Nine schools have agreed to the offer—against the wishes of CTU leadership, who turned down an offer for a two percent raise in exchange for a school day extended by 90 minutes, though union officials have said they are open to the possibility of lengthening the school day.
According to a data analysis by Catalyst Chicago, most of the layoffs corresponded with a drop in enrollment.
[S]chools where 45 percent or more of students are African-American lost 4.7 percent of their students between fall 2009 and fall 2010. Other schools, which experienced half as many teacher layoffs, saw their population decline just 1 percent.
Similarly, schools where at least 87 percent of students receive a free or reduced-price lunch saw a 4.4 percent decrease in their student population. That compares to a 0.5 percentage point increase at other schools – which lost 2.4 percent of their teachers, according to the CTU.
This drop in the number of African-American students corresponds with the city’s larger loss of African Americans: 11 percent of Chicago’s black population has left the city in the last decade, according to available census data.
The layoffs of Chicago’s African-American teachers don’t seem nefarious, and the teacher’s union did not accuse CPS of overtly racist motives in its statement on the firings. One local commentator stated the CTU “play[ed] the race card” in highlighting the numbers–which is only accurate if calling attention to racial inequalities constitutes a playing of the “race card.”
But, as many contemporary observers have noted, the maintenance of racial inequality in the 21st century doesn’t require explicit racism. Racial inequalities can be maintained through seemingly neutral rhetoric and public policy decisions. Chicago has long been one of the country’s most racially stratified cities, with residential segregation regularly ranking among the worst in the country, and disparities between blacks and whites in income, poverty rates, and unemployment are massive.

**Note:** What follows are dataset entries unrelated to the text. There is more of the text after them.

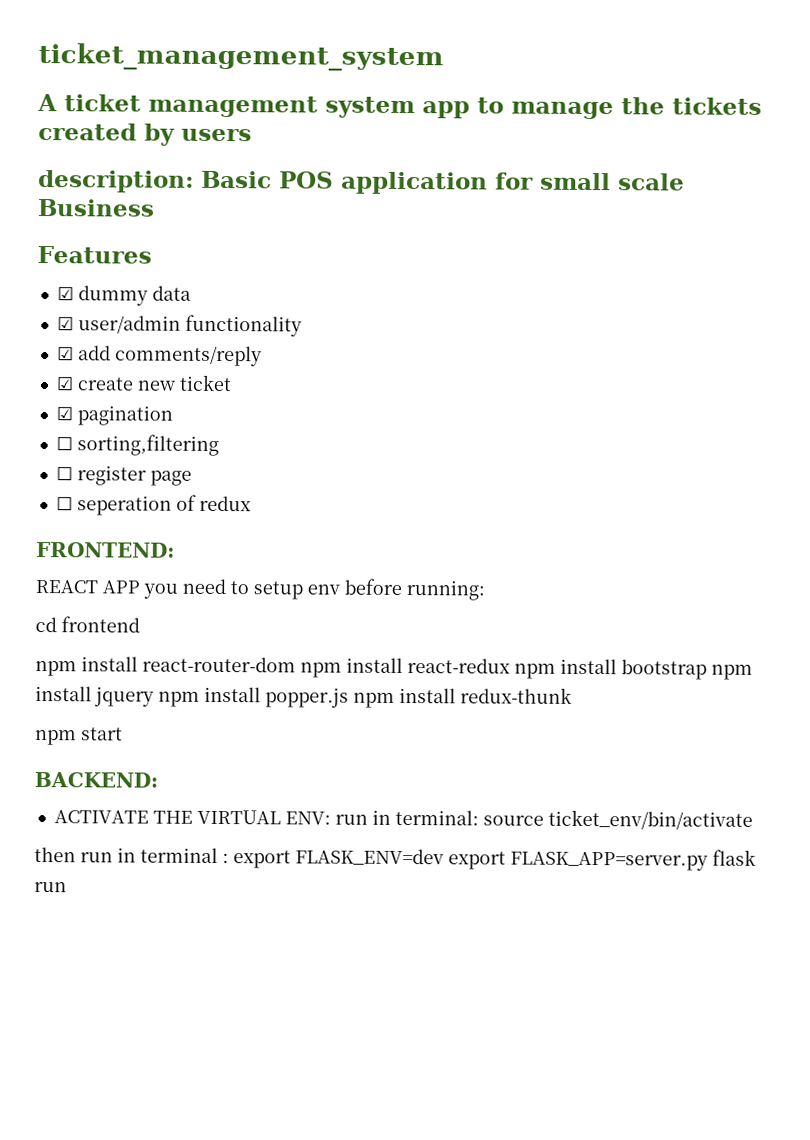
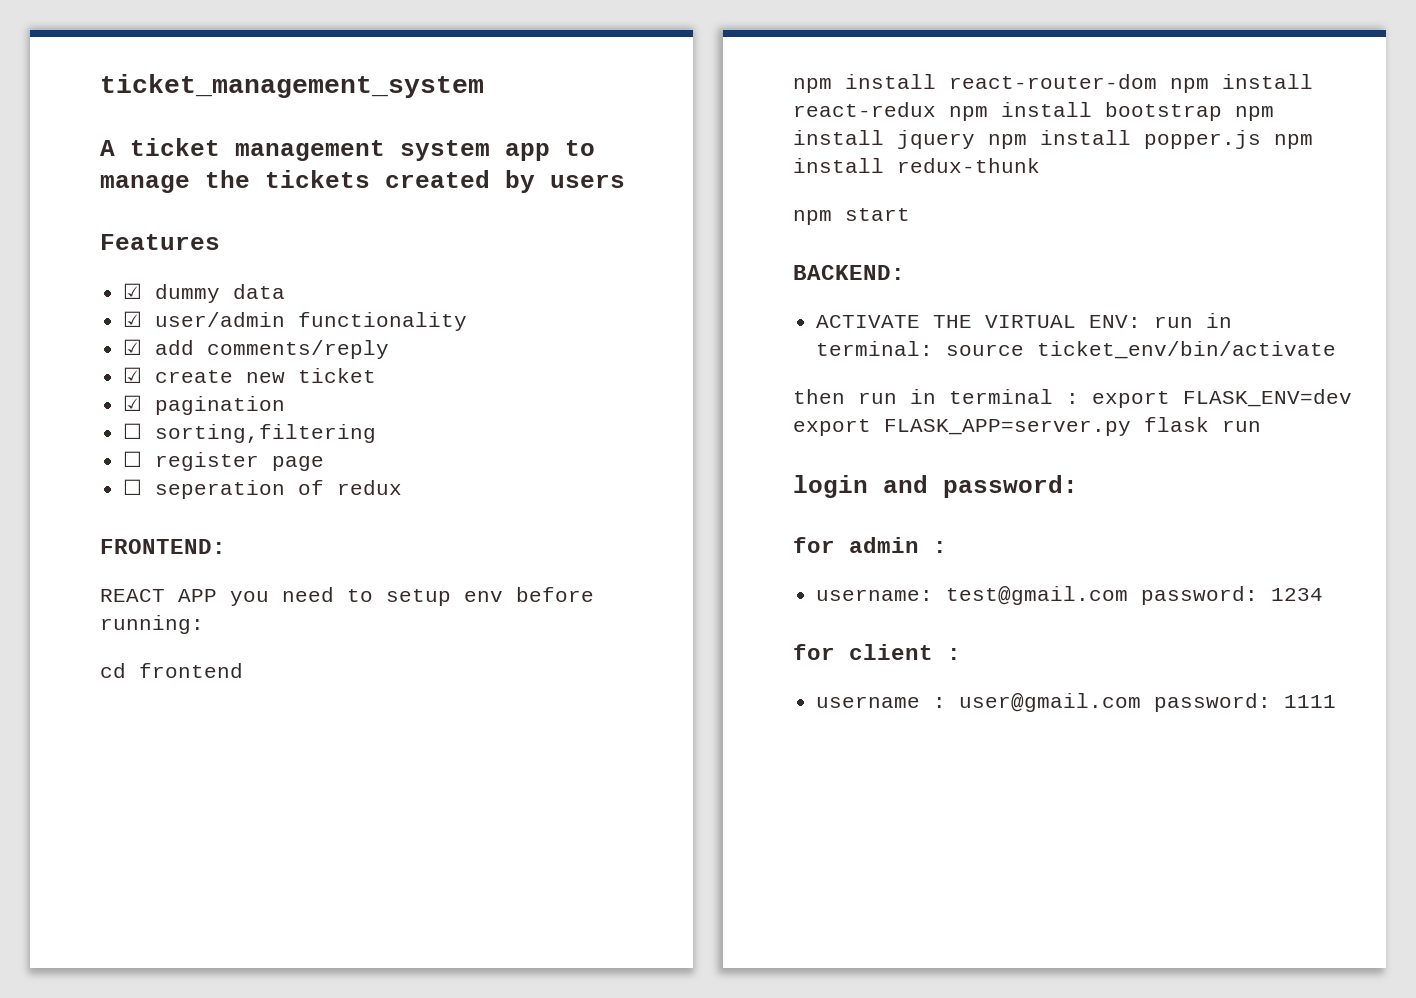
[38,170,685,195] [37,199,155,217] // description: Basic POS application for small scale Business -> (625, 181) none
(67, 887) none -> [793,475,1078,498] [793,537,947,553] [816,586,1324,605] [793,644,961,660] [816,693,1337,712] // login and password: // for admin : // username: test@gmail.com password: 1234 // for client : // username : user@gmail.com password: 1111

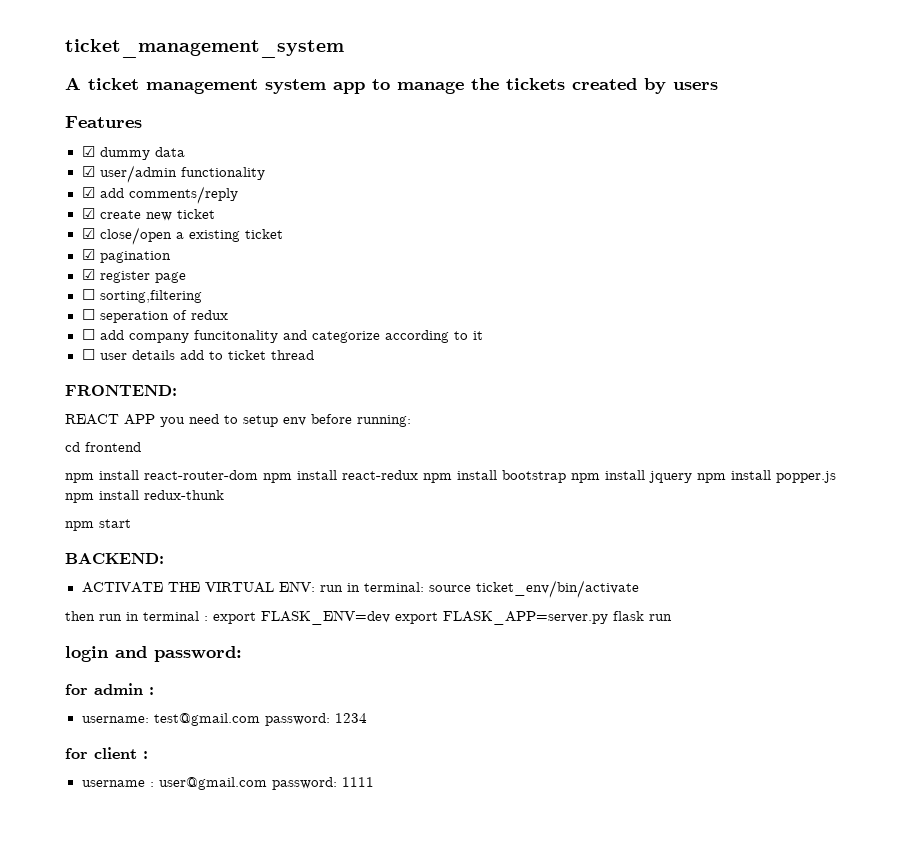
(377, 375) none -> [81,227,283,245] // ☑ close/open a existing ticket
(286, 405) none -> [81,269,186,283] // ☑ register page
[123,451,325,471] // ☐ register page -> (202, 296) none
(403, 487) none -> [81,329,483,343] [81,349,314,360] // ☐ add company funcitonality and categorize according to it // ☐ user details add to ticket thread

If any of those figures are ever going to lessen, it will take conscious effort by policymakers to address them–particularly when tough decisions have be made about city finances in light of yawning budget shortfalls. And if African-American teachers in Chicago are going to hang on to any semblance of a middle class life in a city where blacks have always been the first to bear the brunt of economic downturns, a layoff policy that takes both fiscal dictates and realities of racial inequalities into account is desperately needed.